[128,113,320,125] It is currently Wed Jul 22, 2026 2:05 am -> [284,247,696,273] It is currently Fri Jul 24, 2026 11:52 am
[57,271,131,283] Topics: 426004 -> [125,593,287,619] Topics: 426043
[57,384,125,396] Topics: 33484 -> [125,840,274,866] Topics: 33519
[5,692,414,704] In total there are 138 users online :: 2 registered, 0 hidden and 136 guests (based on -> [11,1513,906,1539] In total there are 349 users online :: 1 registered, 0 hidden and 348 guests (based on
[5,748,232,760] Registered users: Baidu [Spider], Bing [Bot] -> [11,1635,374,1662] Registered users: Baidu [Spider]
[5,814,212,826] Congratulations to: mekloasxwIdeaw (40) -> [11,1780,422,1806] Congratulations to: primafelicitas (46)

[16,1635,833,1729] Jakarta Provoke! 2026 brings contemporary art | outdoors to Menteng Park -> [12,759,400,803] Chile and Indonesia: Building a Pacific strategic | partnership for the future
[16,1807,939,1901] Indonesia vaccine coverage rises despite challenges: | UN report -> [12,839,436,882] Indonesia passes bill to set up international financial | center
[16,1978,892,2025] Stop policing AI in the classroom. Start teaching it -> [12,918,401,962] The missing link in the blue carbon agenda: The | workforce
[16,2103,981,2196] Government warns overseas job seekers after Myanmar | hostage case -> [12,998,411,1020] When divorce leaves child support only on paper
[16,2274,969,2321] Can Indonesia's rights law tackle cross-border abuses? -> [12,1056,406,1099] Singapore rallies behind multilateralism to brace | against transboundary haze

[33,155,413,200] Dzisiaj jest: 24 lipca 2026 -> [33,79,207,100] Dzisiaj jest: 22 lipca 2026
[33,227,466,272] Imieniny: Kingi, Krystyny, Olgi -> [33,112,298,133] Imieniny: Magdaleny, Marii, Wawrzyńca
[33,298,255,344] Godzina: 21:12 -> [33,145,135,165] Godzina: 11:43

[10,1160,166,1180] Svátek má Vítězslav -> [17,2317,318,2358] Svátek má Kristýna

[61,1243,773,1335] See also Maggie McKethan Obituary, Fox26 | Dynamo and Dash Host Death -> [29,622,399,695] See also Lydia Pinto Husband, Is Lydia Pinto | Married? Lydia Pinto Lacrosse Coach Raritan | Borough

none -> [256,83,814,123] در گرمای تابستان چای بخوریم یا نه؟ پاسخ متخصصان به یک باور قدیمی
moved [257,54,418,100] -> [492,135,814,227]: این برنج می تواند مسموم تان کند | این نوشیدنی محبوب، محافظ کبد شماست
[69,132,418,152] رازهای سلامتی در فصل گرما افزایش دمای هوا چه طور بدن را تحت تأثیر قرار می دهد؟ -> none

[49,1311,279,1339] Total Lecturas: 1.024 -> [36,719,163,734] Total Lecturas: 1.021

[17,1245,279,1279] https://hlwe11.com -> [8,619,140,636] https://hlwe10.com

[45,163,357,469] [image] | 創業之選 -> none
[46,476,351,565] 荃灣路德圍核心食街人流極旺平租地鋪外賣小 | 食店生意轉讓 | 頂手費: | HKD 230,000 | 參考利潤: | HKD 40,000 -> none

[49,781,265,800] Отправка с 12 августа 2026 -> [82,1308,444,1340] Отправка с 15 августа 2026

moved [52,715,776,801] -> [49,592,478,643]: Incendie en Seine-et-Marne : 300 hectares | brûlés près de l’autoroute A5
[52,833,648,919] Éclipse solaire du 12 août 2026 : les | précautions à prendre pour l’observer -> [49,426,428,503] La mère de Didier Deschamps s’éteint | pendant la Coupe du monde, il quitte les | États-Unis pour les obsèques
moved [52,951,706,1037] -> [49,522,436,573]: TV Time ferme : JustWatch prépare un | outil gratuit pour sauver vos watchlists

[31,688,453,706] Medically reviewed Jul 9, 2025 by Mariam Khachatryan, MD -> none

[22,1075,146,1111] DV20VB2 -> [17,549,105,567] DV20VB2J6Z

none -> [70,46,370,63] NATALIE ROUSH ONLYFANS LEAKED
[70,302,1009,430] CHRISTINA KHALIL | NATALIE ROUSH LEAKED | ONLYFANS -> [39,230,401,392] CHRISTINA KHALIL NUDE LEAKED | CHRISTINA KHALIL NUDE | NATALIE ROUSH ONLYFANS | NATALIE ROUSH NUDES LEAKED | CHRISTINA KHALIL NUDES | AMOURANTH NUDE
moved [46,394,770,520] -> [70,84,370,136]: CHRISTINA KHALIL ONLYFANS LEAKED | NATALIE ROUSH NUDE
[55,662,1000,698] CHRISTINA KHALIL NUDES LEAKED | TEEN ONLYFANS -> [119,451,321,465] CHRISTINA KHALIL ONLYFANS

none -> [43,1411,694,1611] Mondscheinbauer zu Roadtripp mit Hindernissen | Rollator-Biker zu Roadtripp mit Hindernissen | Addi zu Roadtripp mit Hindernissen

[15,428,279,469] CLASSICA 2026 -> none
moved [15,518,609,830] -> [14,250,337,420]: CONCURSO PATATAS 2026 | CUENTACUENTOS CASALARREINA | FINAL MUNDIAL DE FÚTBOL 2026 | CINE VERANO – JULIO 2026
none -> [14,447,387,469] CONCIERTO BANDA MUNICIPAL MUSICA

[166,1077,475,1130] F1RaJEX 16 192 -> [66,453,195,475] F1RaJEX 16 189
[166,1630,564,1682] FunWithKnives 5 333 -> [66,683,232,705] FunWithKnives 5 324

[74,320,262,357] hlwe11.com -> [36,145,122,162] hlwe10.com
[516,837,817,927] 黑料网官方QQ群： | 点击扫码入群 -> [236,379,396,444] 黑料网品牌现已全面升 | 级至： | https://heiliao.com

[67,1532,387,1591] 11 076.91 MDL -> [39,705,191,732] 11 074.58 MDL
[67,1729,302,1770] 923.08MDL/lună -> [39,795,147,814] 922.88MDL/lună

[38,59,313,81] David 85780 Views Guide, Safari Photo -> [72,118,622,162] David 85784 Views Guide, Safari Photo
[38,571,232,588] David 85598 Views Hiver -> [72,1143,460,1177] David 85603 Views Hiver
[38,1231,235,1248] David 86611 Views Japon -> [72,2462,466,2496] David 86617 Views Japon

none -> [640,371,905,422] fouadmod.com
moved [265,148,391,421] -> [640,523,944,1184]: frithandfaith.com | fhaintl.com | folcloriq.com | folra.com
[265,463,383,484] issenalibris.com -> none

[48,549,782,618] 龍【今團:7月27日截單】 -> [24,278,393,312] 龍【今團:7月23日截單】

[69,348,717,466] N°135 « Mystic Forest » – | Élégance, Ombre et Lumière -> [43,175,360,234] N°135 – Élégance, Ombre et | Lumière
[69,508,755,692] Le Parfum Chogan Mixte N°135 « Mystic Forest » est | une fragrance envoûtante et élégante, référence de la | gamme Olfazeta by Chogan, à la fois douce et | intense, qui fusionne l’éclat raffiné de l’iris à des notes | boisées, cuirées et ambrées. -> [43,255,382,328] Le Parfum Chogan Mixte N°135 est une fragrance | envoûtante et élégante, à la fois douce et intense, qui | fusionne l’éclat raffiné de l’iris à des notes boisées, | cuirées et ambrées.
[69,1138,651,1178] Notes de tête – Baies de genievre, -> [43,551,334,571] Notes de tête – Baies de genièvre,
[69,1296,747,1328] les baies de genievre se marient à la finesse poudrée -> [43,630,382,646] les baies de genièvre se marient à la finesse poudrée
****************
→ ABOUT THIS EXERCISE: Would you repeat all of the data above, word for word?

→ SOLUTION TO THIS PROBLEM:
[128,113,320,125] It is currently Wed Jul 22, 2026 2:05 am -> [284,247,696,273] It is currently Fri Jul 24, 2026 11:52 am
[57,271,131,283] Topics: 426004 -> [125,593,287,619] Topics: 426043
[57,384,125,396] Topics: 33484 -> [125,840,274,866] Topics: 33519
[5,692,414,704] In total there are 138 users online :: 2 registered, 0 hidden and 136 guests (based on -> [11,1513,906,1539] In total there are 349 users online :: 1 registered, 0 hidden and 348 guests (based on
[5,748,232,760] Registered users: Baidu [Spider], Bing [Bot] -> [11,1635,374,1662] Registered users: Baidu [Spider]
[5,814,212,826] Congratulations to: mekloasxwIdeaw (40) -> [11,1780,422,1806] Congratulations to: primafelicitas (46)

[16,1635,833,1729] Jakarta Provoke! 2026 brings contemporary art | outdoors to Menteng Park -> [12,759,400,803] Chile and Indonesia: Building a Pacific strategic | partnership for the future
[16,1807,939,1901] Indonesia vaccine coverage rises despite challenges: | UN report -> [12,839,436,882] Indonesia passes bill to set up international financial | center
[16,1978,892,2025] Stop policing AI in the classroom. Start teaching it -> [12,918,401,962] The missing link in the blue carbon agenda: The | workforce
[16,2103,981,2196] Government warns overseas job seekers after Myanmar | hostage case -> [12,998,411,1020] When divorce leaves child support only on paper
[16,2274,969,2321] Can Indonesia's rights law tackle cross-border abuses? -> [12,1056,406,1099] Singapore rallies behind multilateralism to brace | against transboundary haze

[33,155,413,200] Dzisiaj jest: 24 lipca 2026 -> [33,79,207,100] Dzisiaj jest: 22 lipca 2026
[33,227,466,272] Imieniny: Kingi, Krystyny, Olgi -> [33,112,298,133] Imieniny: Magdaleny, Marii, Wawrzyńca
[33,298,255,344] Godzina: 21:12 -> [33,145,135,165] Godzina: 11:43

[10,1160,166,1180] Svátek má Vítězslav -> [17,2317,318,2358] Svátek má Kristýna

[61,1243,773,1335] See also Maggie McKethan Obituary, Fox26 | Dynamo and Dash Host Death -> [29,622,399,695] See also Lydia Pinto Husband, Is Lydia Pinto | Married? Lydia Pinto Lacrosse Coach Raritan | Borough

none -> [256,83,814,123] در گرمای تابستان چای بخوریم یا نه؟ پاسخ متخصصان به یک باور قدیمی
moved [257,54,418,100] -> [492,135,814,227]: این برنج می تواند مسموم تان کند | این نوشیدنی محبوب، محافظ کبد شماست
[69,132,418,152] رازهای سلامتی در فصل گرما افزایش دمای هوا چه طور بدن را تحت تأثیر قرار می دهد؟ -> none

[49,1311,279,1339] Total Lecturas: 1.024 -> [36,719,163,734] Total Lecturas: 1.021

[17,1245,279,1279] https://hlwe11.com -> [8,619,140,636] https://hlwe10.com

[45,163,357,469] [image] | 創業之選 -> none
[46,476,351,565] 荃灣路德圍核心食街人流極旺平租地鋪外賣小 | 食店生意轉讓 | 頂手費: | HKD 230,000 | 參考利潤: | HKD 40,000 -> none

[49,781,265,800] Отправка с 12 августа 2026 -> [82,1308,444,1340] Отправка с 15 августа 2026

moved [52,715,776,801] -> [49,592,478,643]: Incendie en Seine-et-Marne : 300 hectares | brûlés près de l’autoroute A5
[52,833,648,919] Éclipse solaire du 12 août 2026 : les | précautions à prendre pour l’observer -> [49,426,428,503] La mère de Didier Deschamps s’éteint | pendant la Coupe du monde, il quitte les | États-Unis pour les obsèques
moved [52,951,706,1037] -> [49,522,436,573]: TV Time ferme : JustWatch prépare un | outil gratuit pour sauver vos watchlists

[31,688,453,706] Medically reviewed Jul 9, 2025 by Mariam Khachatryan, MD -> none

[22,1075,146,1111] DV20VB2 -> [17,549,105,567] DV20VB2J6Z

none -> [70,46,370,63] NATALIE ROUSH ONLYFANS LEAKED
[70,302,1009,430] CHRISTINA KHALIL | NATALIE ROUSH LEAKED | ONLYFANS -> [39,230,401,392] CHRISTINA KHALIL NUDE LEAKED | CHRISTINA KHALIL NUDE | NATALIE ROUSH ONLYFANS | NATALIE ROUSH NUDES LEAKED | CHRISTINA KHALIL NUDES | AMOURANTH NUDE
moved [46,394,770,520] -> [70,84,370,136]: CHRISTINA KHALIL ONLYFANS LEAKED | NATALIE ROUSH NUDE
[55,662,1000,698] CHRISTINA KHALIL NUDES LEAKED | TEEN ONLYFANS -> [119,451,321,465] CHRISTINA KHALIL ONLYFANS

none -> [43,1411,694,1611] Mondscheinbauer zu Roadtripp mit Hindernissen | Rollator-Biker zu Roadtripp mit Hindernissen | Addi zu Roadtripp mit Hindernissen

[15,428,279,469] CLASSICA 2026 -> none
moved [15,518,609,830] -> [14,250,337,420]: CONCURSO PATATAS 2026 | CUENTACUENTOS CASALARREINA | FINAL MUNDIAL DE FÚTBOL 2026 | CINE VERANO – JULIO 2026
none -> [14,447,387,469] CONCIERTO BANDA MUNICIPAL MUSICA

[166,1077,475,1130] F1RaJEX 16 192 -> [66,453,195,475] F1RaJEX 16 189
[166,1630,564,1682] FunWithKnives 5 333 -> [66,683,232,705] FunWithKnives 5 324

[74,320,262,357] hlwe11.com -> [36,145,122,162] hlwe10.com
[516,837,817,927] 黑料网官方QQ群： | 点击扫码入群 -> [236,379,396,444] 黑料网品牌现已全面升 | 级至： | https://heiliao.com

[67,1532,387,1591] 11 076.91 MDL -> [39,705,191,732] 11 074.58 MDL
[67,1729,302,1770] 923.08MDL/lună -> [39,795,147,814] 922.88MDL/lună

[38,59,313,81] David 85780 Views Guide, Safari Photo -> [72,118,622,162] David 85784 Views Guide, Safari Photo
[38,571,232,588] David 85598 Views Hiver -> [72,1143,460,1177] David 85603 Views Hiver
[38,1231,235,1248] David 86611 Views Japon -> [72,2462,466,2496] David 86617 Views Japon

none -> [640,371,905,422] fouadmod.com
moved [265,148,391,421] -> [640,523,944,1184]: frithandfaith.com | fhaintl.com | folcloriq.com | folra.com
[265,463,383,484] issenalibris.com -> none

[48,549,782,618] 龍【今團:7月27日截單】 -> [24,278,393,312] 龍【今團:7月23日截單】

[69,348,717,466] N°135 « Mystic Forest » – | Élégance, Ombre et Lumière -> [43,175,360,234] N°135 – Élégance, Ombre et | Lumière
[69,508,755,692] Le Parfum Chogan Mixte N°135 « Mystic Forest » est | une fragrance envoûtante et élégante, référence de la | gamme Olfazeta by Chogan, à la fois douce et | intense, qui fusionne l’éclat raffiné de l’iris à des notes | boisées, cuirées et ambrées. -> [43,255,382,328] Le Parfum Chogan Mixte N°135 est une fragrance | envoûtante et élégante, à la fois douce et intense, qui | fusionne l’éclat raffiné de l’iris à des notes boisées, | cuirées et ambrées.
[69,1138,651,1178] Notes de tête – Baies de genievre, -> [43,551,334,571] Notes de tête – Baies de genièvre,
[69,1296,747,1328] les baies de genievre se marient à la finesse poudrée -> [43,630,382,646] les baies de genièvre se marient à la finesse poudrée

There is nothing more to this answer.